FICTIONS LGBT
Looking saison 2 : l’amour, le rêve, la peur
La saison 1 posait les bases de personnages attachants et d’une belle finesse dans l’écriture. Pour cette deuxième saison, Looking continue sur sa lancée : rien de ce qui se passe ici n’est particulièrement original, on a même déjà vu ce genre de trames des centaines de fois dans des soaps sentimentaux mais il y a un regard. Et quel regard ! Plus que jamais nous partageons le quotidien du personnage, Patrick (Jonathan Groff, excellent), riche en nuances et en paradoxes derrière son air de jeune trentenaire lisse et charmant. Cette peinture du quotidien, cette façon de montrer de façon presque documentaire la mécanique des relations rend la série plus attachante qu’aucune autre. Que l’on se sente proche ou moins proche de Patrick importe finalement peu : Andrew Haigh et son équipe parviennent à nous immerger complètement dans la vie de tous les jours des différents protagonistes. Plus que jamais la lenteur est ici utilisée à bon escient : tout est dans le détail, la précision. Looking est une série intime avec laquelle les fans entretiennent un lien fusionnel (et pas seulement les gays). En filigrane, le show évoque des thématiques, des sentiments aussi larges que la peur de faire le test HIV, les traitements préventifs type Truvada, l’envie d’entreprendre et la panique qui va avec, le désir de reprendre sa vie à zéro, les relations adultérines, le modèle du couple face à la modernité, les universelles quêtes d’amour et de bonheur.

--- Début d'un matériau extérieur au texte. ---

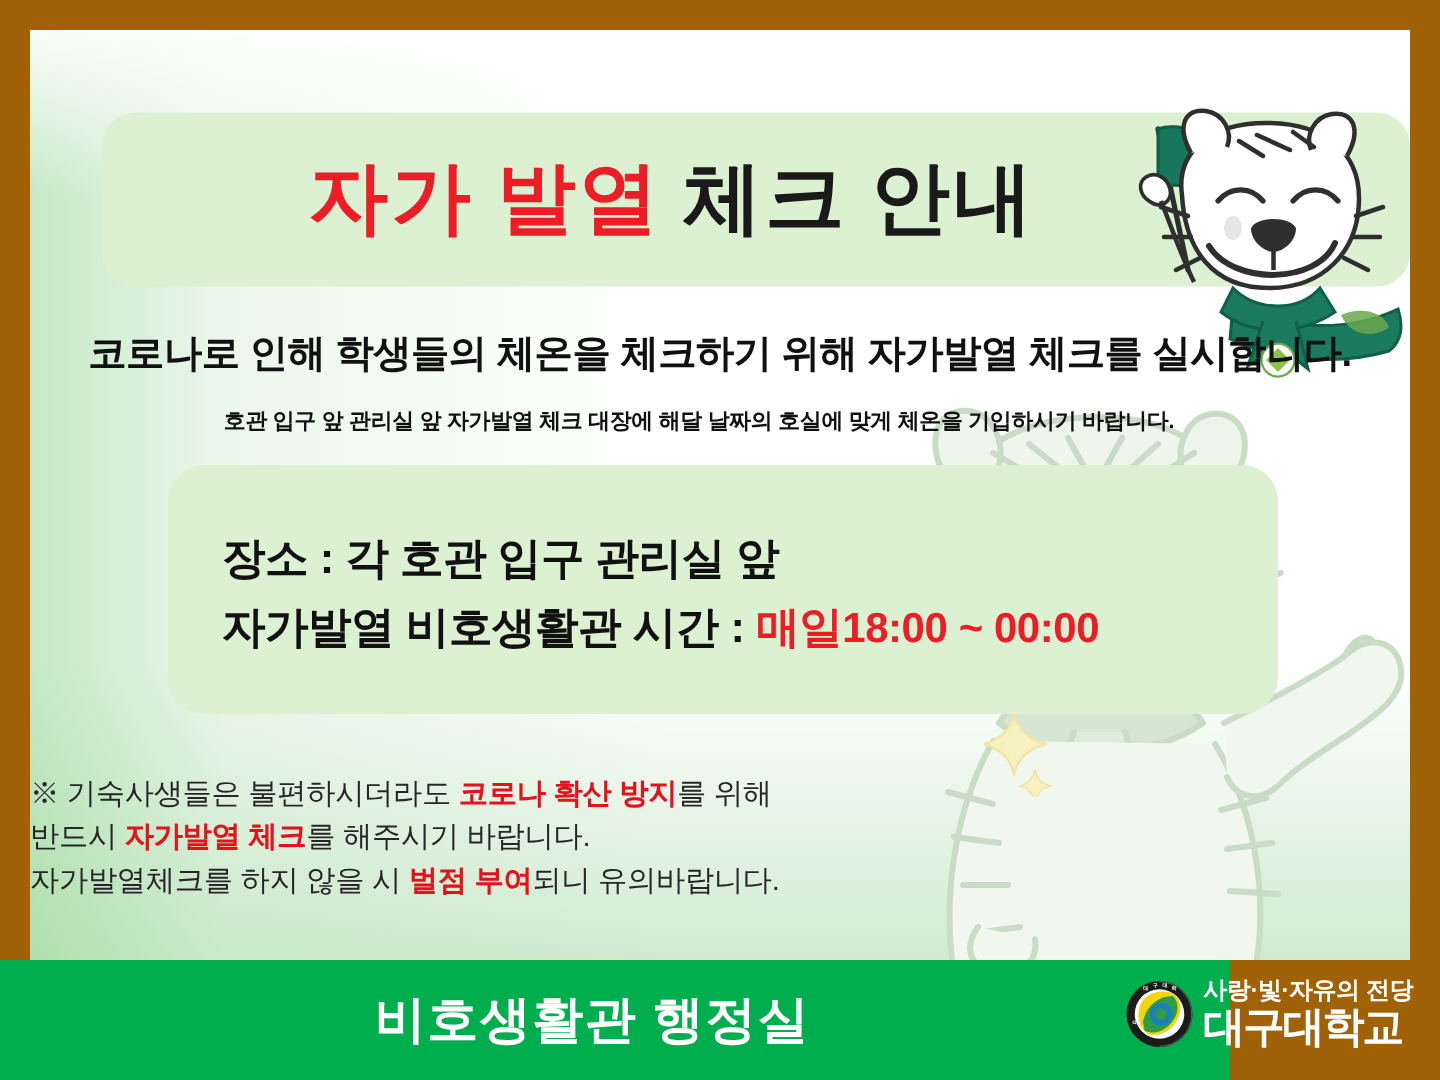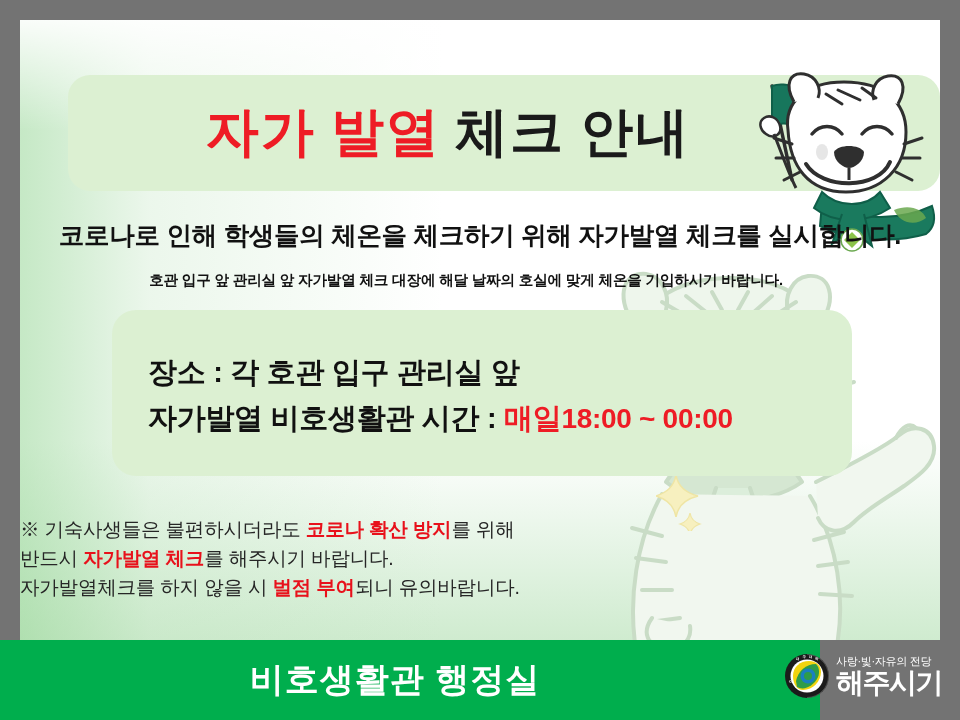--- a/index.html
+++ b/index.html
@@ -12,7 +12,7 @@
   }
   #poster {
     position:absolute; left:0; top:0; width:960px; height:720px;
-    background:#737373;
+    background:#a16207;
   }
   
   .canvas {

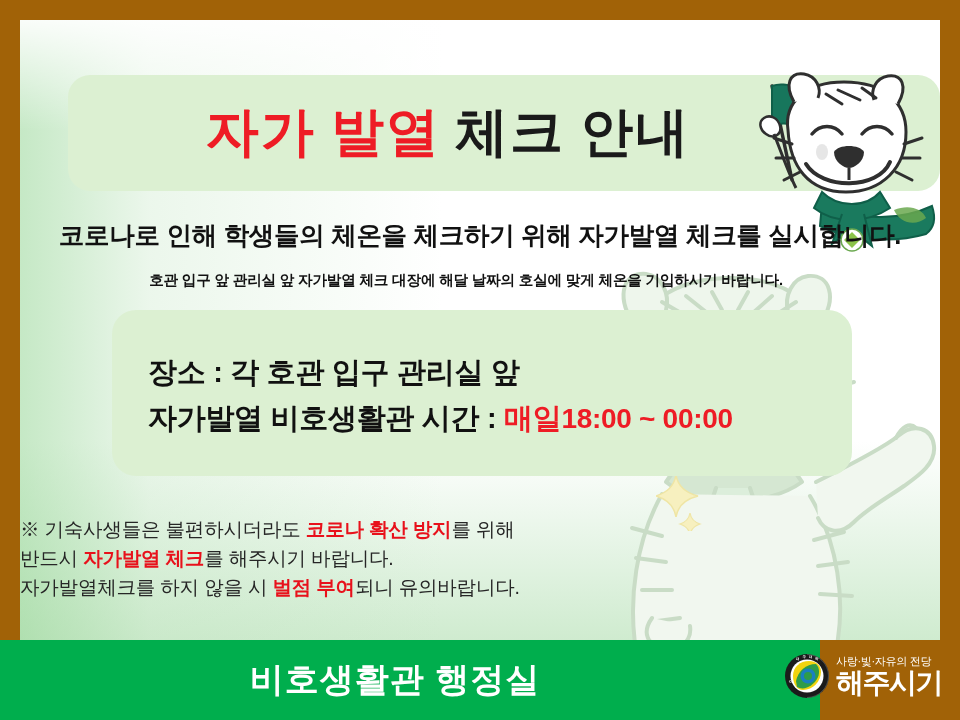--- a/index.html
+++ b/index.html
@@ -137,7 +137,7 @@
   .logo-emblem { width:46px; height:46px; flex:0 0 auto; }
   .logo-textwrap { display:flex; flex-direction:column; line-height:1; }
   .logo-tagline {
-    color:#ffffff; font-size:11px; font-weight:400;
+    color:#ffffff; font-size:16px; font-weight:700;
     letter-spacing:-0.3px; margin-bottom:2px; white-space:nowrap;
   }
   .logo-name {

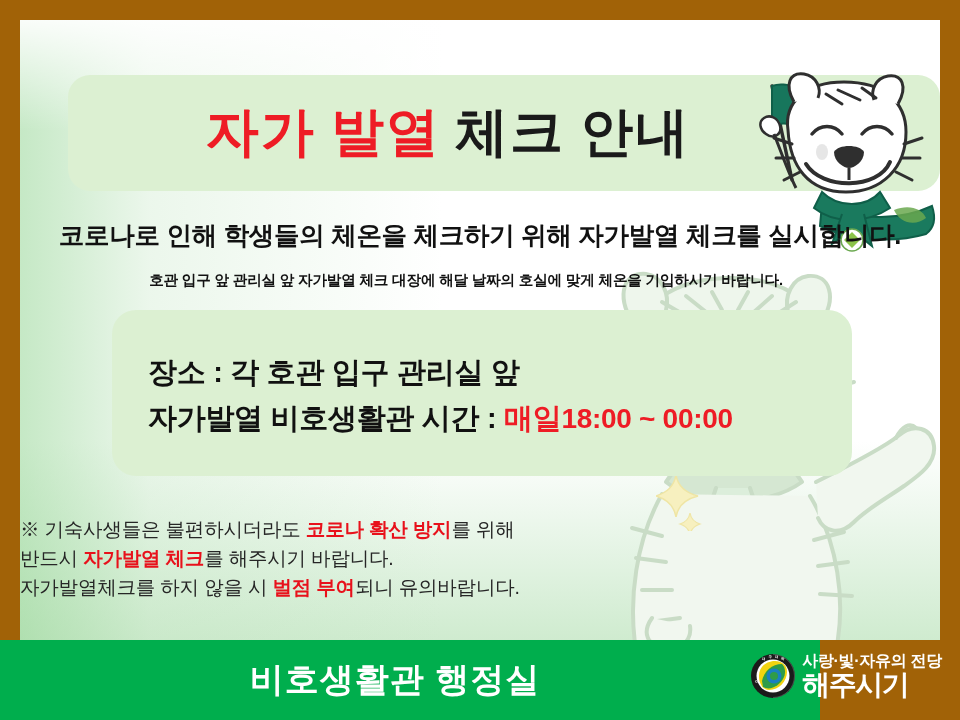--- a/index.html
+++ b/index.html
@@ -293,7 +293,7 @@
     </svg>
     <div class="logo-textwrap">
       <div class="logo-tagline">사랑·빛·자유의 전당</div>
-      <div class="logo-name">해주시기</div>
+      <div class="logo-name">대구대학교</div>
     </div>
   </div>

Avant de se focaliser sur ce qu’on a pu aimer dans cette deuxième livraison d’épisodes revenons sur ses imperfections. Looking prend son temps et se laisse vampiriser par son personnage principal. On était déjà frustrés lors de la saison 1 de ne pas voir assez Dom et Agustin et c’est encore pire dans ces nouveaux épisodes (le format 30 minutes n’était clairement pas le bon). Si Agustin s’en tire pas trop mal (son personnage est en mode « je m’ouvre aux autres pour essayer de me retrouver moi-même », plus sympathique, entame une relation craquante avec un bear séropo), Dom se révèle franchement inintéressant par moments (sa relation avec son daddy finit par être expédiée, son objectif d’ouvrir un resto de poulets ressemble à une vaste blague, une perte de temps, jusqu’à ce qu’on réalise qu’elle n’est qu’un prétexte pour aborder sa relation avec sa meilleure amie « fille à PD »…). Si on s’agace souvent quand le générique de fin arrive en se disant qu’on en aurait voulu encore, on réalise souvent après coup que la série génère un drôle d’effet une fois digérée. Elle ne se consomme pas comme les autres, elle laisse une trace, elle habite, sème des petits troubles. Et quand elle touche un point sensible, elle ne le fait pas à moitié. L’excellente interprétation des acteurs et la mise en scène discrète mais puissante rendent l’ordinaire extraordinaire et génèrent des émotions fortes, souvent inattendues.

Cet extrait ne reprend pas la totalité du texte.